Сам-то выпил. Но над грибочками вилкой только поводил — с дребезгом бросил вилку. Обиженно отвернулся к окну.

Федор, конечно, тоже не пренебрег, но крякнуть в таких обстоятельствах постеснялся — покряхтел в рукав. Уходить, однако, не торопился.

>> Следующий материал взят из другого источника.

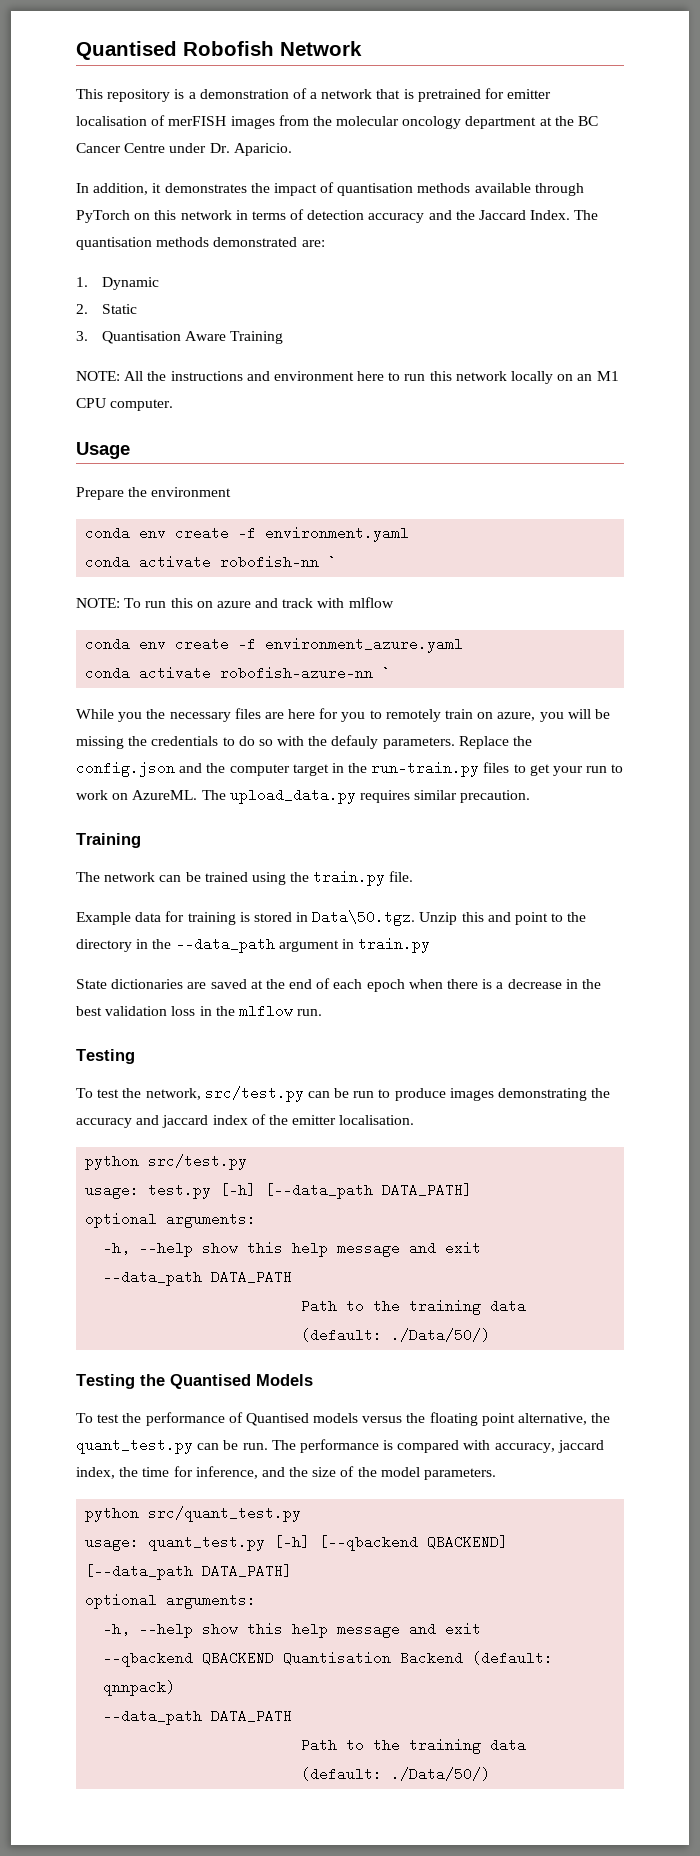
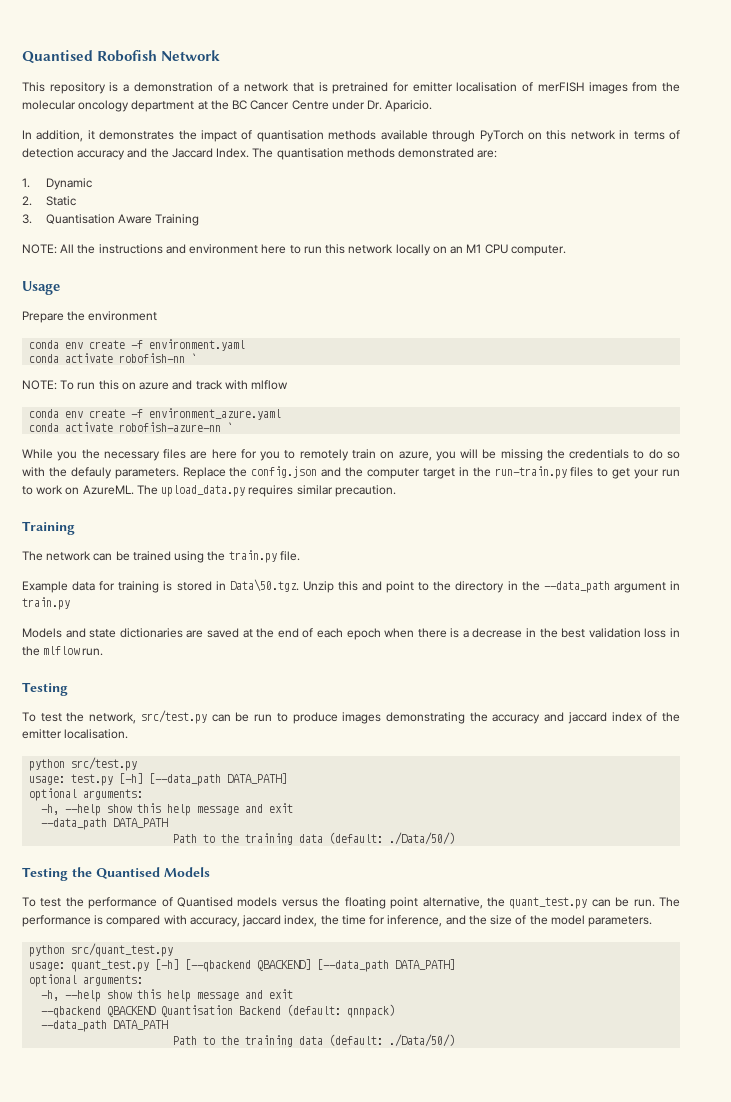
- State dictionaries are saved at the end of each epoch when there is a decrease in the best validation loss in the mlflow run.
+ Models and state dictionaries are saved at the end of each epoch when there is a decrease in the best validation loss in the mlflow run.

Рейнштейн высматривал что-то под окном. Федька, столб-столбом, глядел ему в спину. Через минуту сыпь зарделась на его щеках, в глазах прояснился смысл. Прокашлялся Федька и изрек:

— Етто… Трое нынче в кабинете обедали…

Рейнштейн проворно обернулся.

— …вами очень интересовались. Не живет ли, дескать. По имени-отчеству и етто… патретик ваш, значит, похоже обрисовали…

Рейнштейн стал быстро-быстро мертветь с лица. Посерел, коричневые пятна разлились под глазами, нос заострился.

— …господа очень приличные с виду… при деньгах.

— Ну-у??? — сорвался вдруг на жуткую ноту Рейнштейн, — что отвечал-то?? — подскочил, за лацканы ухватился: — Говори! Или продать надумал??

Федька, как неживой, отклонил лицо. Равнодушно промямлил:

— Нешто креста нет? Посмотрю, сказал. В номерах, дескать, не обслуживаю, а посмотрю…

Вдруг жутко-развеселыми глазами глянул в упор, осклабился:

— Господа-то богатые, не обидят, я чай?.. Завтра придут, так что сказать прикажете? — и с насмешливой злобой оборвал с ворота пальцы Рейнштейна.

Тот глядел на него с ужасом.

* * *

«С мальчиком что-то стряслось», — думал старик, глядя из послеобеденного шезлонга на правнука, который потерянно бродил по дорожкам сада. Мальчишка был грустен и раздражен чем-то.